Aparté su mano de un empujón y le di un trago a mi vaso de whisky.

—No te alteres tanto, cariño.

Podemos idear un plan mejor para acabar con él.

Le lancé una mirada fulminante.

—Ambos sabemos que lo quieres para ti.

Simplemente lo prefieres de rodillas porque te humilló y te lo quitó todo.

—Es lo mismo, te ayudaré para poder tenerlo solo para mí.

Nuestro pequeño romance es solo la guinda del pastel.

—¿Cómo te fue al intentar arruinar su conversación con la hija de Charles?

—Ese idiota me humilló y me ignoró por completo.

Como si ni siquiera estuviera allí, después de que superó la conmoción inicial de verme.

—Estás demostrando ser muy inútil para mí, ahora mismo.

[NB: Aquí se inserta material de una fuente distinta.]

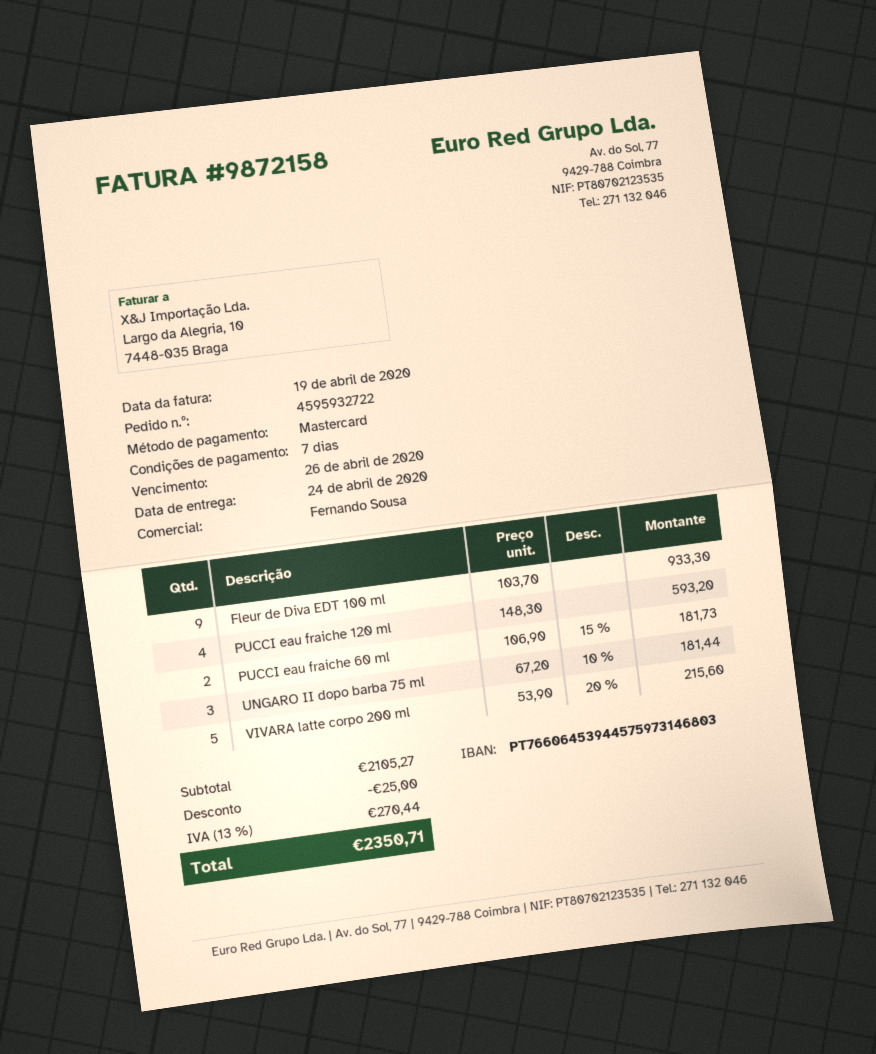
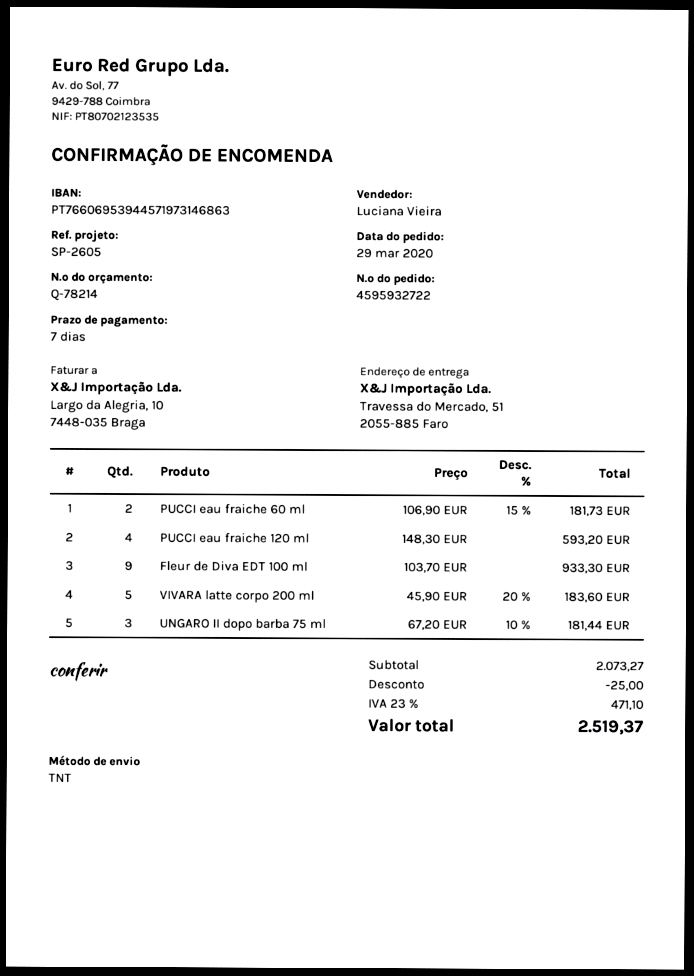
sales rep: Fernando Sousa -> Luciana Vieira
bank account: PT76606453944575973146803 -> PT76606953944571973146863
VIVARA latte corpo 200 ml: 5 x 53.90 - 20% = 215.60 -> 5 x 45.90 - 20% = 183.60
subtotal: 2105.27 -> 2073.27
tax: 13% = 270.44 -> 23% = 471.10
total: 2350.71 -> 2519.37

Su compromiso con esa mocosa es un gran contratiempo para nosotros.

Ahora tiene el respaldo automático de un padrino.

De hecho, el más poderoso lo apoya.

¿Cómo no lo supe?

—Es un movimiento crucial, Charles es un hombre inteligente y sabe que dejarle su negocio a Ryan es una jugada astuta.

Probablemente esté protegiendo su imperio —su voz calculadora intenta calmarme.

—¿Y si esos dos siempre se conocieron?

No sé cómo se me pasó por alto.

—No es momento de andar deprimido, Viper.

Tenemos que pensar juntos y replantear la estrategia.

Algo más grande que definitivamente lo derribe.

Permanecí en silencio durante un rato, dándole vueltas.

—Mantendremos un perfil bajo y no iremos tras él por ahora.

Hasta que todo se calme, entonces atacaremos cuando menos se lo espere.

—A veces casi haces que te elija.

Pero lo quiero a él y a nadie más —me dedicó una sonrisa taimada y sacó un paquete de cigarrillos—.

Nunca pensé que Ryan pudiera hacer lo que me hizo a mí y a toda mi familia por mi traición.

—Lo derribaremos, es solo cuestión de tiempo.